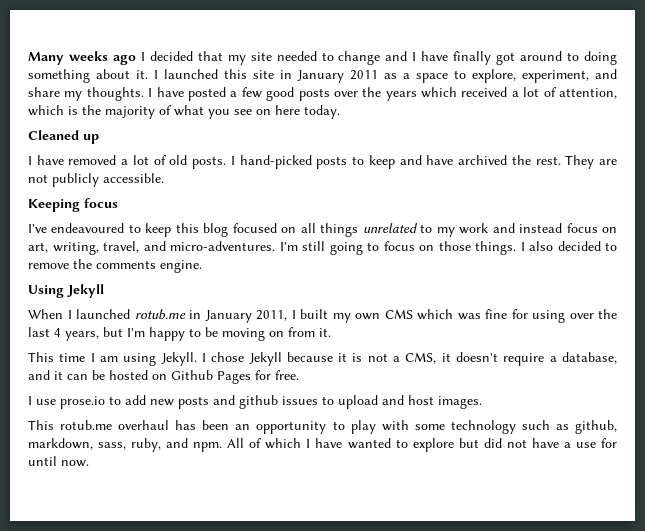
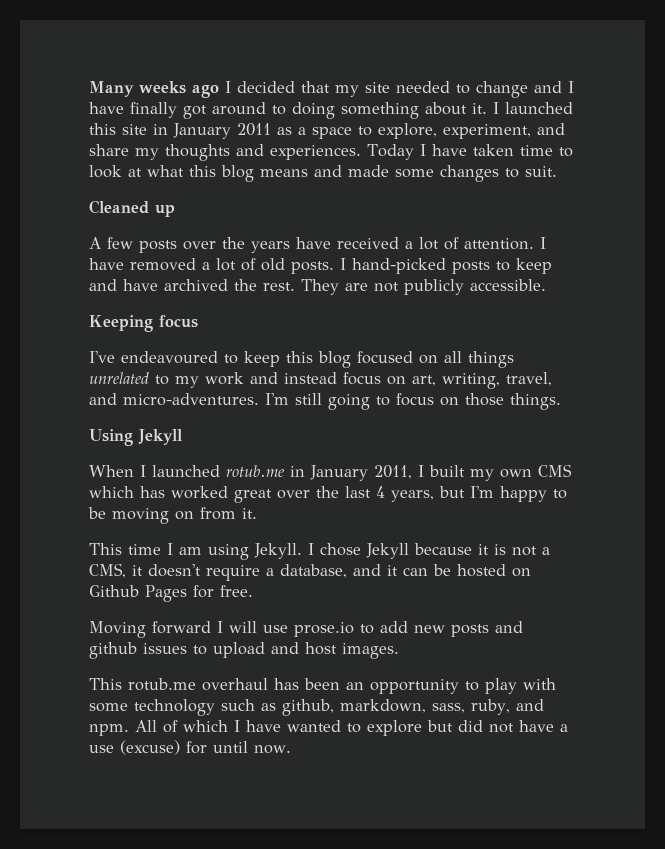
[86,87,295,101] thoughts. I have posted a few good -> [165,144,573,161] [89,165,557,182] [89,200,175,217] [89,237,133,249] thoughts and experiences. Today I have taken time to look at what this blog means and made some changes to suit. // Cleaned up // A few
[421,87,458,98] which -> [296,237,331,249] have
[559,88,618,99] [28,105,340,119] [28,130,99,144] attention, which is the majority of what you see on here today. // Cleaned up // -> [464,238,534,250] attention.
[520,241,617,251] [28,259,202,273] I also decided to remove the comments engine. -> (561, 401) none
[457,309,565,323] was fine for using -> [140,486,272,503] has worked great
[28,396,32,405] I -> [89,621,257,638] Moving forward I will
(596, 445) none -> [120,740,180,755] (excuse)

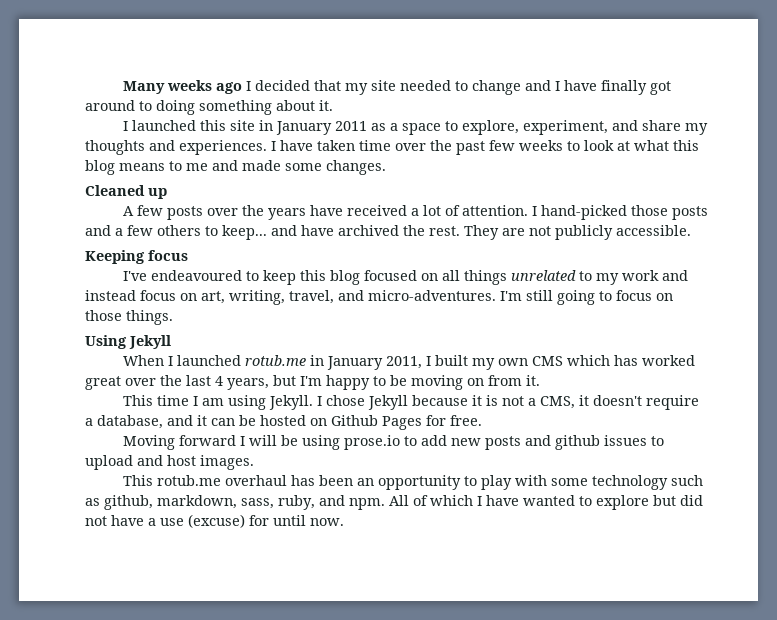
(487, 108) none -> (333, 105) //
[367,144,414,160] Today -> (267, 147) none
(553, 150) none -> [395,140,563,155] over the past few weeks
(308, 173) none -> [169,161,208,171] to me
[440,165,557,182] changes to suit. -> [326,160,386,175] changes.
[89,258,552,274] have removed a lot of old posts. I hand-picked posts to keep -> [540,205,708,220] [85,225,267,240] hand-picked those posts and a few others to keep...
[263,625,288,633] use -> [280,435,340,450] be using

• How to complete this task: Filter the records, keeping only lines that contain "changes", and show those lines.

• Result below:
[86,87,295,101] thoughts. I have posted a few good -> [165,144,573,161] [89,165,557,182] [89,200,175,217] [89,237,133,249] thoughts and experiences. Today I have taken time to look at what this blog means and made some changes to suit. // Cleaned up // A few
[440,165,557,182] changes to suit. -> [326,160,386,175] changes.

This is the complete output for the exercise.